— Required work —
Taking the listing below line by line, tally those that contain the string "none". Give the total alone.

(Given data Opens)

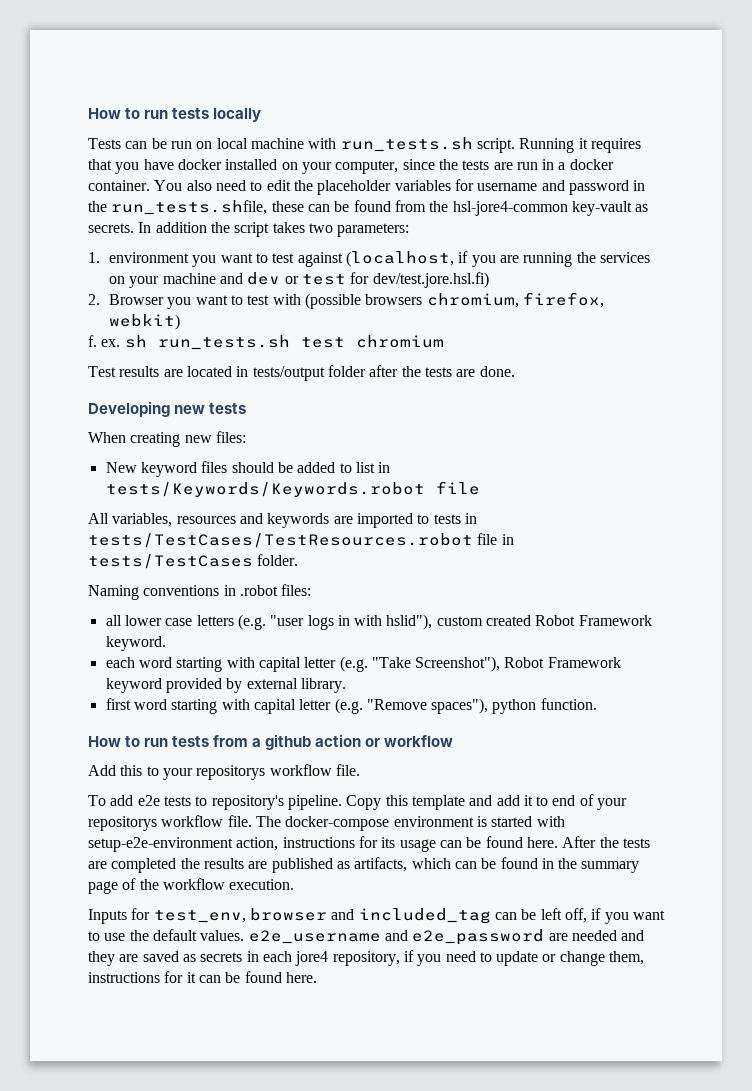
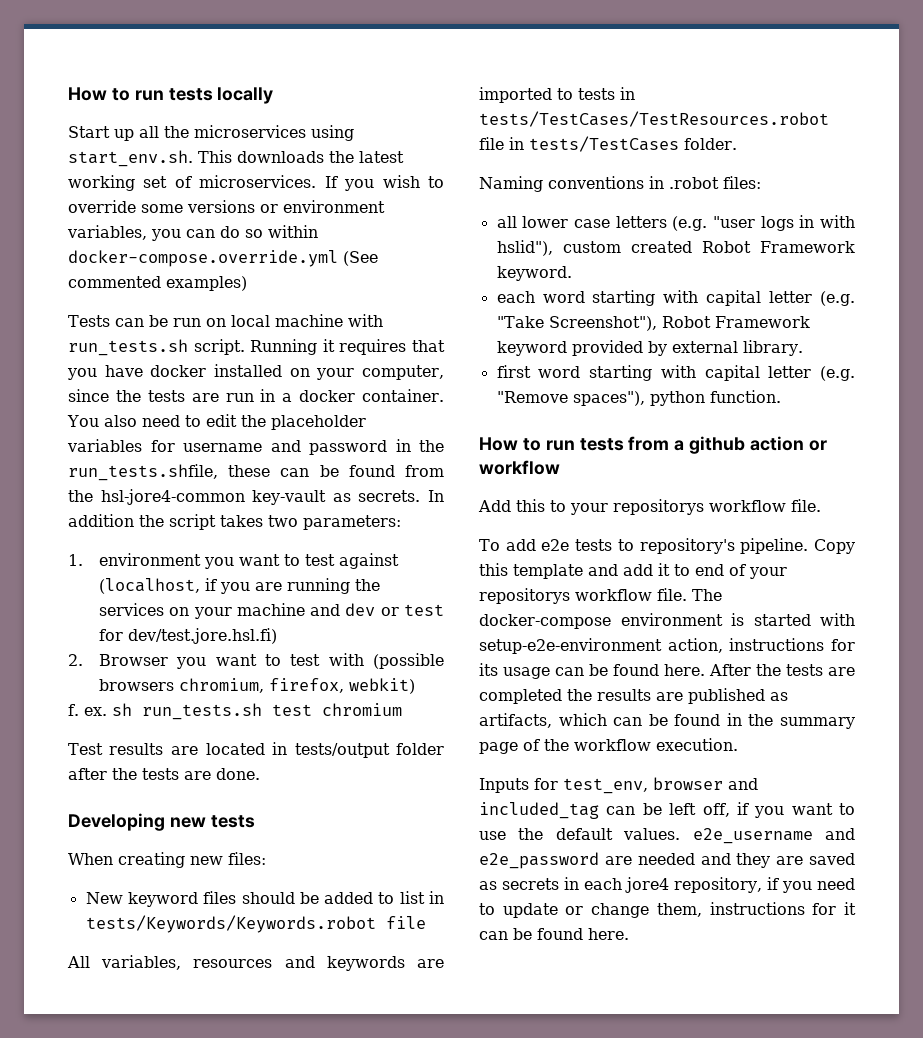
(262, 115) none -> [68,125,354,141] [68,150,404,167] [68,175,445,191] [68,200,385,213] [67,225,318,241] [68,250,378,267] [68,276,247,291] // Start up all the microservices using start_env.sh. This downloads the latest working set of microservices. If you wish to override some versions or environment variables, you can do so within docker-compose.override.yml (See commented examples)

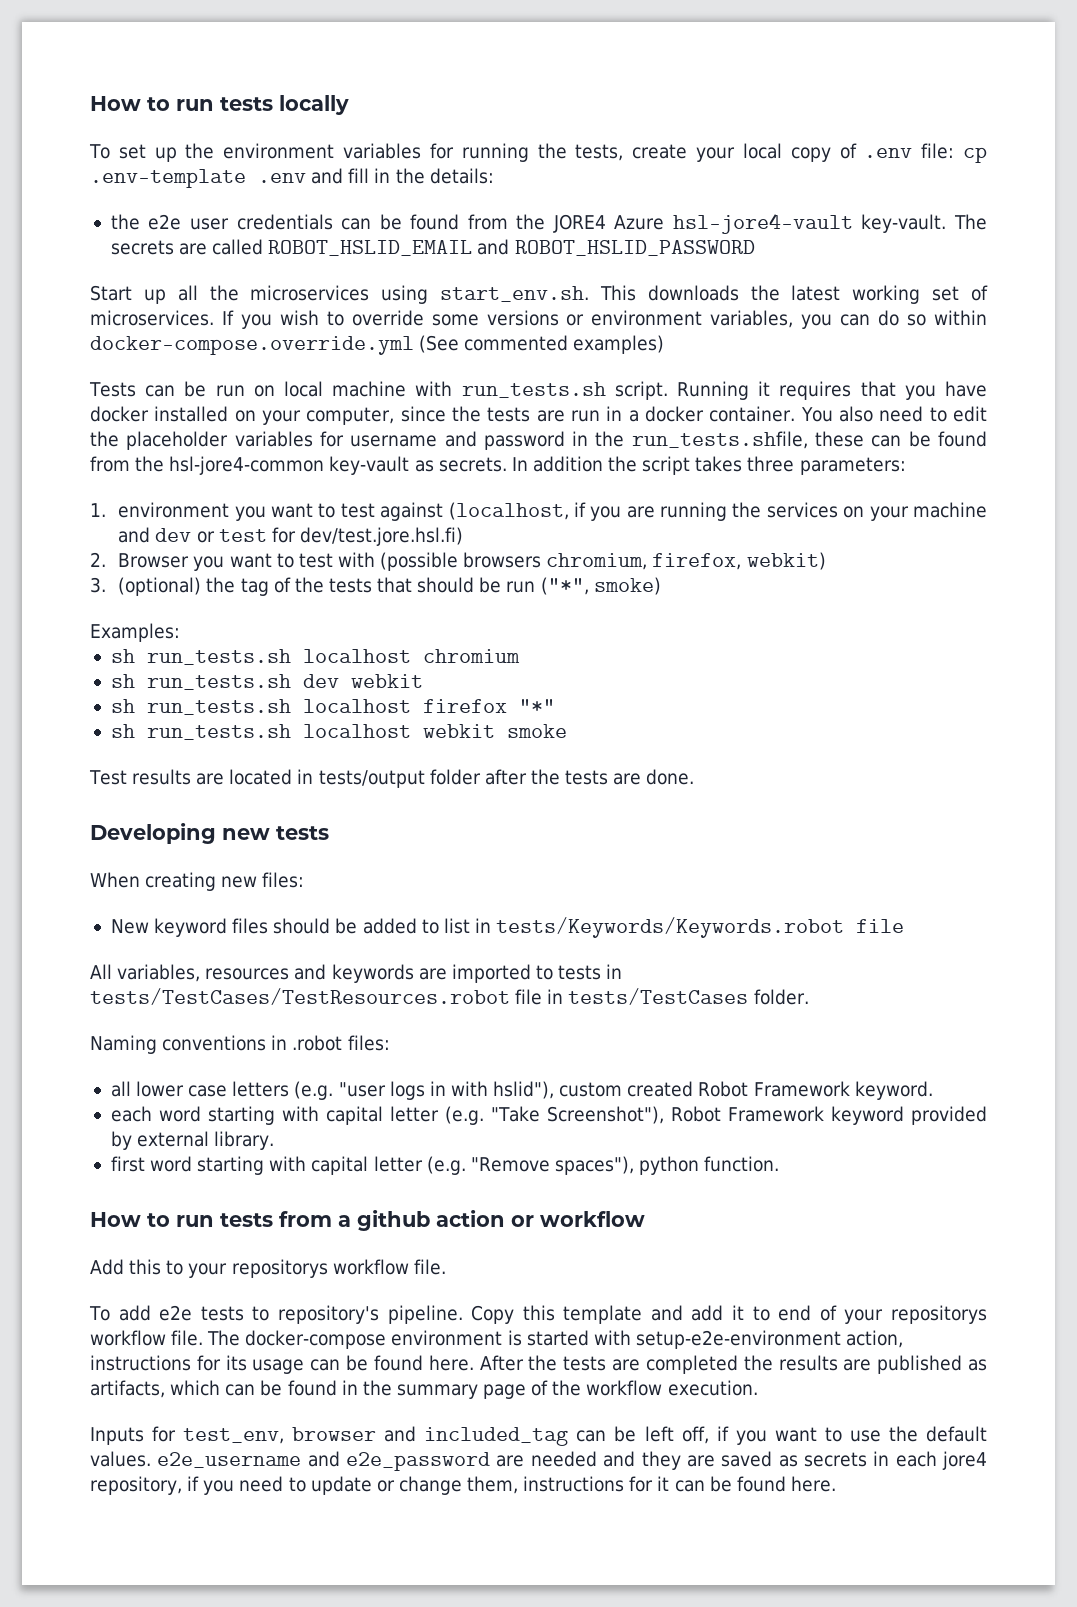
(274, 95) none -> [89,143,987,163] [90,168,494,188] [110,213,987,234] [110,239,755,256] // To set up the environment variables for running the tests, create your local copy of .env file: cp .env-template .env and fill in the details: // the e2e user credentials can be found from the JORE4 Azure hsl-jore4-vault key-vault. The secrets are called ROBOT_HSLID_EMAIL and ROBOT_HSLID_PASSWORD
[268,515,298,527] two -> [747,456,795,472] three
[68,703,312,720] f. ex. sh run_tests.sh test -> [90,577,661,596] [90,623,180,642] [110,649,411,665] 3. (optional) the tag of the tests that should be run ("*", smoke) // Examples: // sh run_tests.sh localhost
(402, 709) none -> [110,674,423,690] [110,699,555,715] [110,724,567,740] // sh run_tests.sh dev webkit // sh run_tests.sh localhost firefox "*" // sh run_tests.sh localhost webkit smoke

(Given data Closes)

— Result —
3